Curiosity rover will attempt safe landing on Gale Crater, Mars in just three days. At 10:31 p.m. August 5 PDT (1:31 a.m. August 6 EDT, 05:31 August 6 UTC Earth time3 pm Mars time) NASA’s Mars Science Laboratory mission will attempt to deliver the nearly 1-ton, car-size robotic roving laboratory to the surface of Mars.

Curiosity rover landing will mark the start of a two-year prime mission to investigate whether one of the most intriguing places on Mars ever has offered an environment favorable for microbial life.

“Curiosity is a bold step forward in learning about our neighboring planet, but this mission does not stand alone. It is part of a sustained, coordinated program of Mars exploration,” said Doug McCuistion, director of the Mars Exploration Program at NASA Headquarters in Washington. “This mission transitions the program’s science emphasis from the planet’s water history to its potential for past or present life.”

NASA will be using the Mars Odyssey orbiter, in service since 2001, as a relay for rapidly confirming the landing to Curiosity’s flight team and the rest of the world. Earth will be below the Mars horizon from Curiosity’s perspective, so the new rover will not be in direct radio contact with Earth. Two newer orbiters also will be recording Curiosity’s transmissions, but that data will not be available on Earth until hours later.

Mission overview

Mars Science Laboratory mission will study whether the Gale Crater area of Mars has evidence of past and present habitable environments.

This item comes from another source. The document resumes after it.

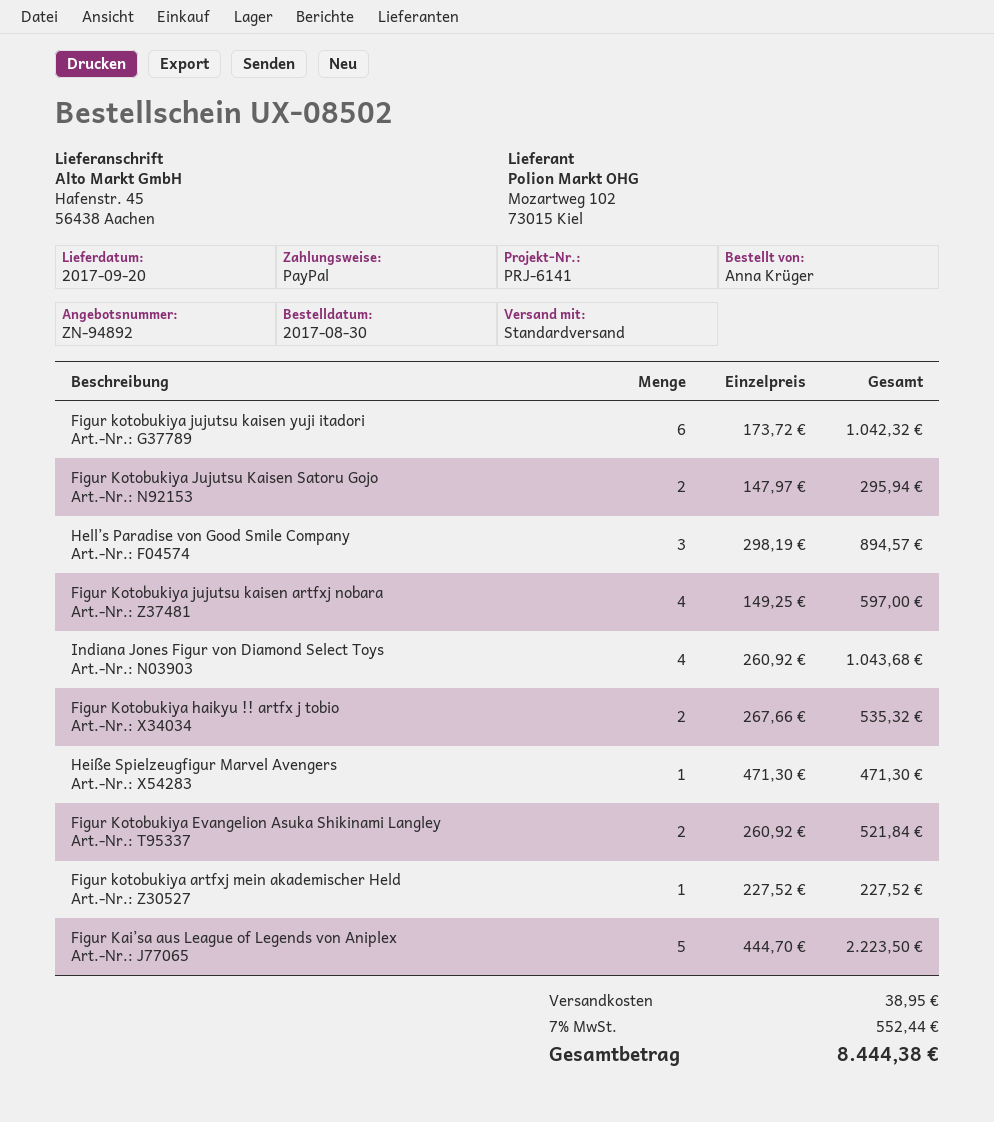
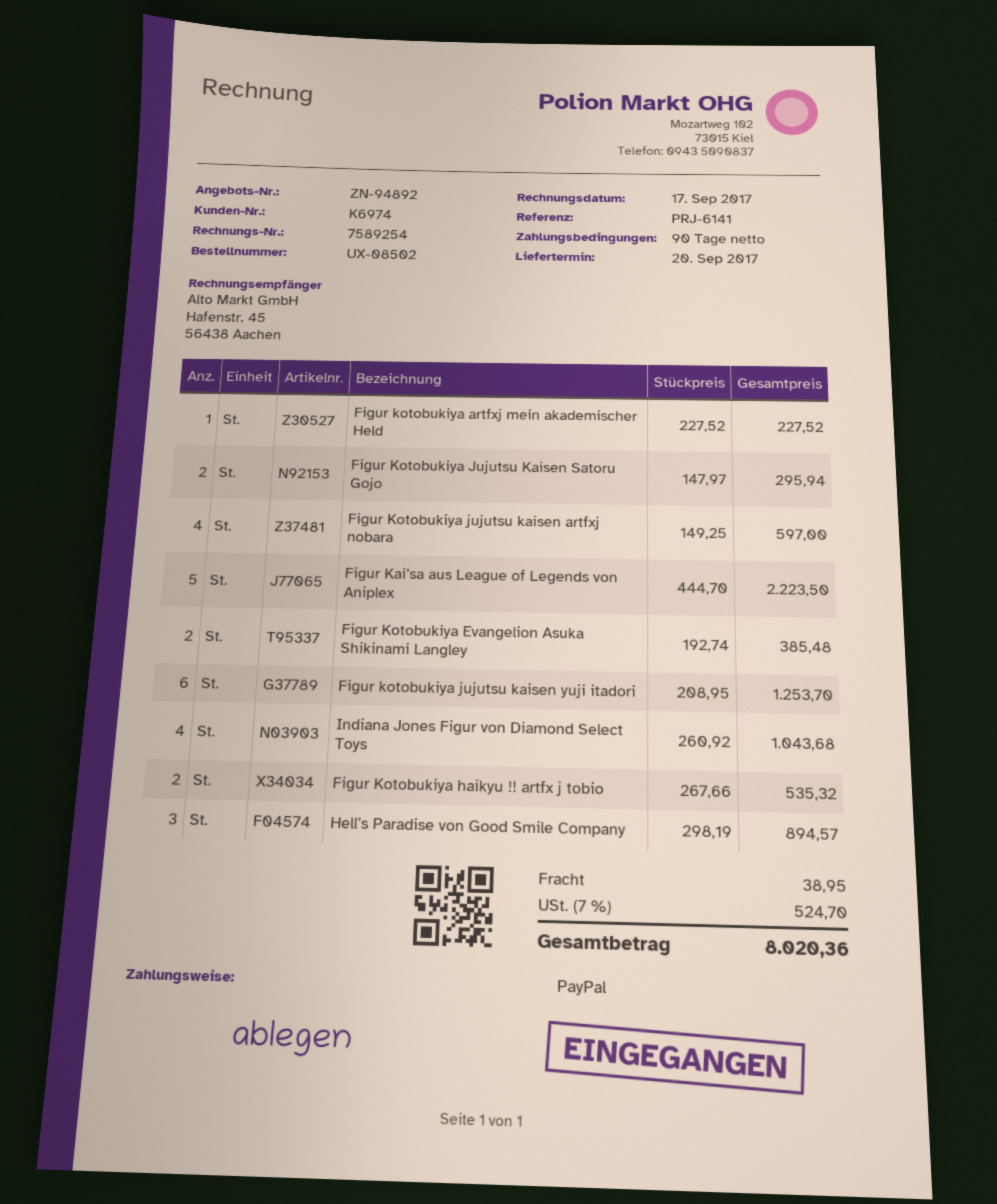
Figur kotobukiya jujutsu kaisen yuji itadori: 6 x 173.72 = 1042.32 -> 6 x 208.95 = 1253.70
Heiße Spielzeugfigur Marvel Avengers: 1 x 471.30 = 471.30 -> none
Figur Kotobukiya Evangelion Asuka Shikinami Langley: 2 x 260.92 = 521.84 -> 2 x 192.74 = 385.48
tax: 7% = 552.44 -> 7% = 524.70
total: 8444.38 -> 8020.36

These studies will be part of a broader examination of past and present  processes in the Martian atmosphere and on its surface.  The research will use 10 instrument-based science investigations. The mission’s rover, Curiosity, carries the  instruments for these investigations and will support their use by providing overland mobility, sample-acquisition capabilities, power and communications. The primary mission will last one Mars year (98 weeks).

The payload includes mast-mounted instruments to survey the surroundings and assess potential sampling targets from a distance; instruments on Curiosity’s robotic arm for close-up inspections; laboratory instruments inside the rover for analysis of samples from rocks, soils and atmosphere; and instruments to monitor the environment around the rover. In addition to the science payload, engineering sensors on the heat shield will gather information about Mars’ atmosphere and the spacecraft’s performance during its descent through the atmosphere.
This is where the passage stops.